··· STORED DATA ···

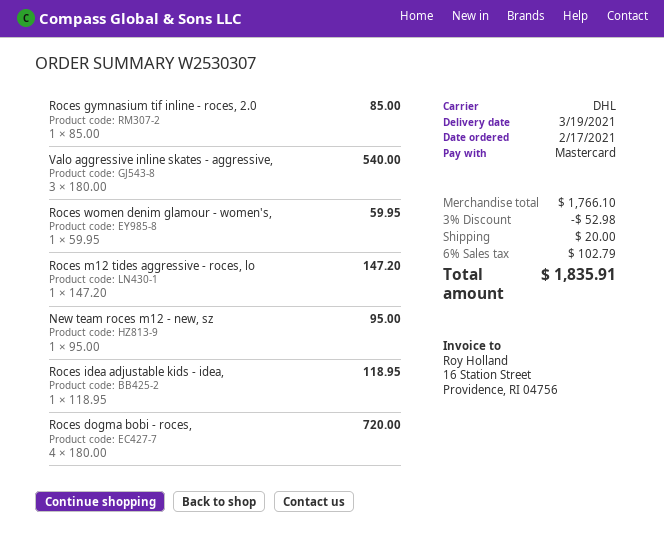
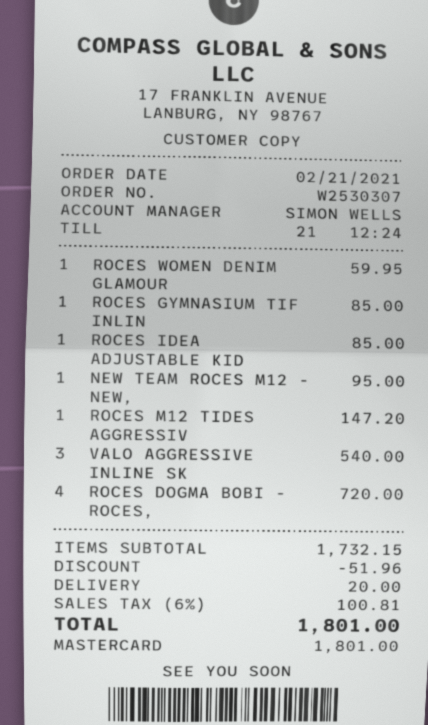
order date: 2021-02-17 -> 2021-02-21
Roces idea adjustable kids - idea,: 1 for 118.95 -> 1 for 85.00
subtotal: 1766.10 -> 1732.15
discount: 52.98 -> 51.96
tax: 6% = 102.79 -> 6% = 100.81
total: 1835.91 -> 1801.00

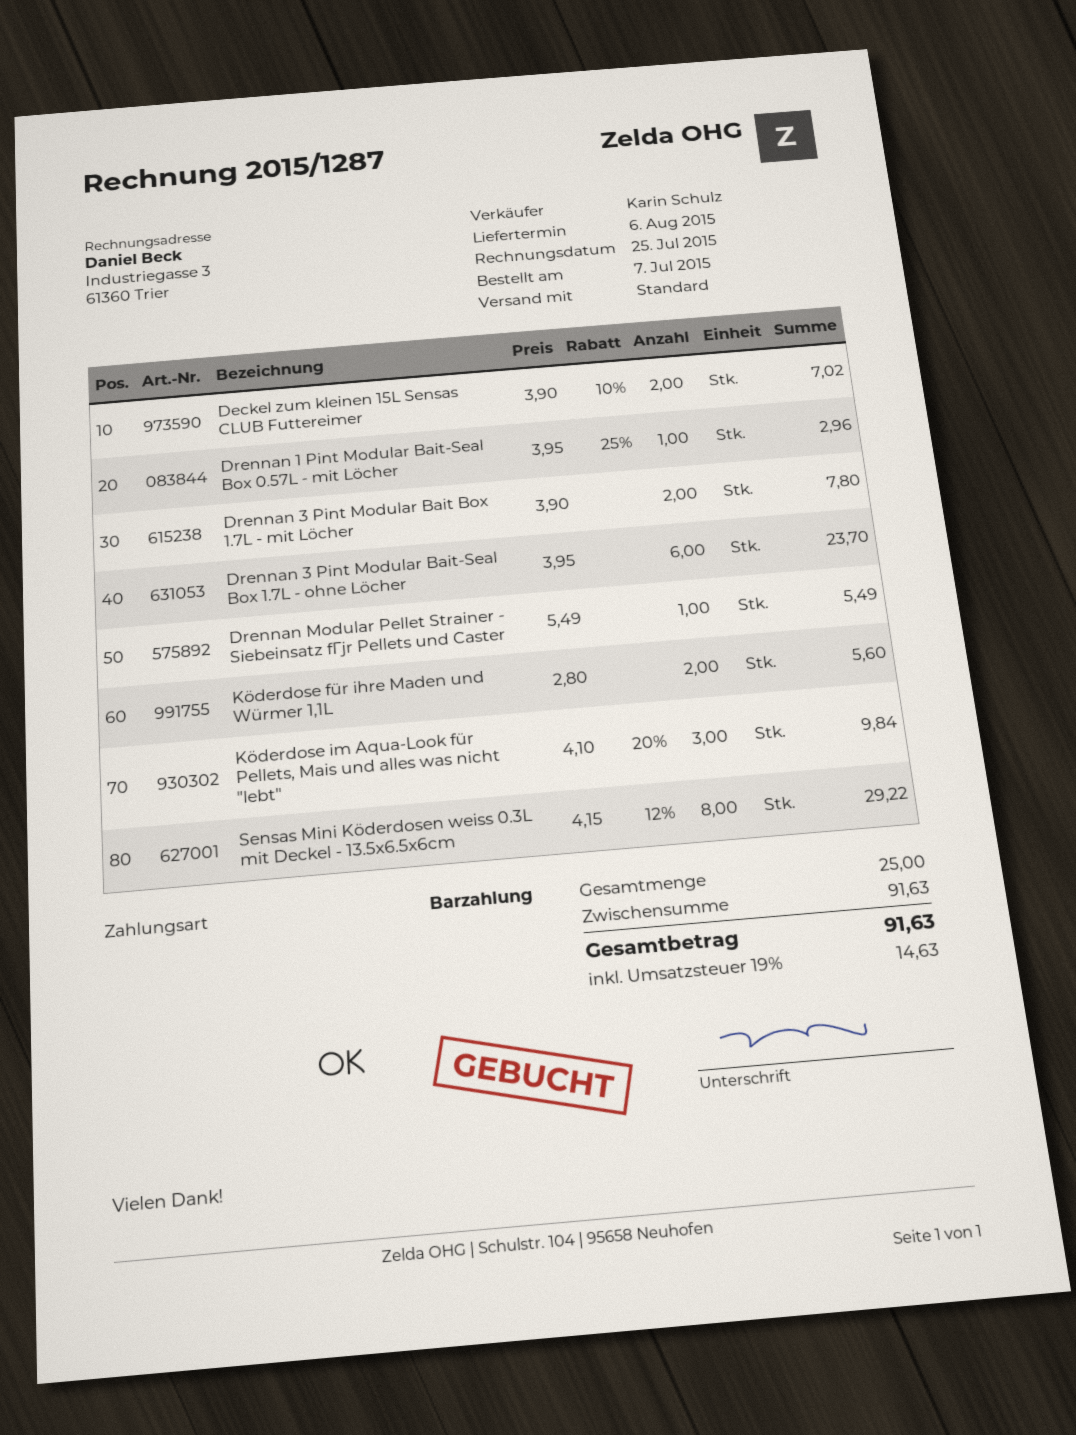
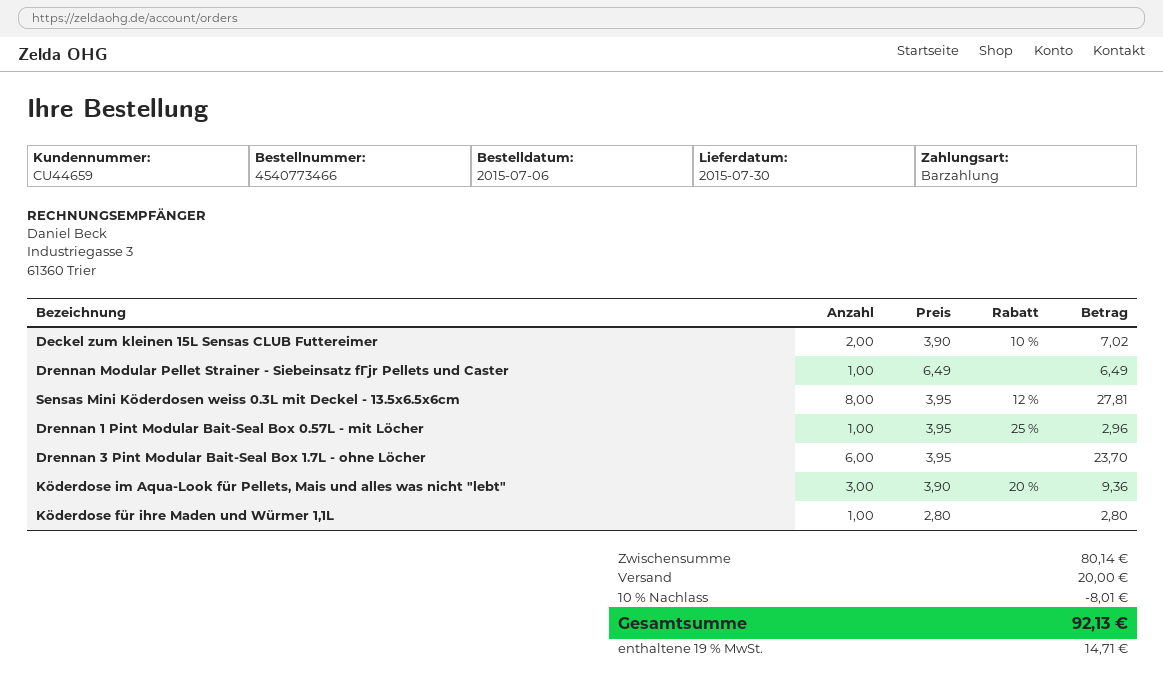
order date: 2015-07-07 -> 2015-07-06
delivery date: 2015-08-06 -> 2015-07-30
Drennan 3 Pint Modular Bait Box 1.7L - mit Löcher: 2 x 3.90 = 7.80 -> none
Drennan Modular Pellet Strainer - Siebeinsatz fГјr Pellets und Caster: 1 x 5.49 = 5.49 -> 1 x 6.49 = 6.49
Köderdose für ihre Maden und Würmer 1,1L: 2 x 2.80 = 5.60 -> 1 x 2.80 = 2.80
Köderdose im Aqua-Look für Pellets, Mais und alles was nicht "lebt": 3 x 4.10 - 20% = 9.84 -> 3 x 3.90 - 20% = 9.36
Sensas Mini Köderdosen weiss 0.3L mit Deckel - 13.5x6.5x6cm: 8 x 4.15 - 12% = 29.22 -> 8 x 3.95 - 12% = 27.81
subtotal: 91.63 -> 80.14
discount: none -> 10% = 8.01
shipping: none -> 20.00
tax: 19% = 14.63 -> 19% = 14.71
total: 91.63 -> 92.13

···

◆ WHAT THE TASK REQUIRES ◆
Leave out all images, then reproduce the entries above exactly.

◆ WRITTEN ANSWER ◆
order date: 2021-02-17 -> 2021-02-21
Roces idea adjustable kids - idea,: 1 for 118.95 -> 1 for 85.00
subtotal: 1766.10 -> 1732.15
discount: 52.98 -> 51.96
tax: 6% = 102.79 -> 6% = 100.81
total: 1835.91 -> 1801.00

order date: 2015-07-07 -> 2015-07-06
delivery date: 2015-08-06 -> 2015-07-30
Drennan 3 Pint Modular Bait Box 1.7L - mit Löcher: 2 x 3.90 = 7.80 -> none
Drennan Modular Pellet Strainer - Siebeinsatz fГјr Pellets und Caster: 1 x 5.49 = 5.49 -> 1 x 6.49 = 6.49
Köderdose für ihre Maden und Würmer 1,1L: 2 x 2.80 = 5.60 -> 1 x 2.80 = 2.80
Köderdose im Aqua-Look für Pellets, Mais und alles was nicht "lebt": 3 x 4.10 - 20% = 9.84 -> 3 x 3.90 - 20% = 9.36
Sensas Mini Köderdosen weiss 0.3L mit Deckel - 13.5x6.5x6cm: 8 x 4.15 - 12% = 29.22 -> 8 x 3.95 - 12% = 27.81
subtotal: 91.63 -> 80.14
discount: none -> 10% = 8.01
shipping: none -> 20.00
tax: 19% = 14.63 -> 19% = 14.71
total: 91.63 -> 92.13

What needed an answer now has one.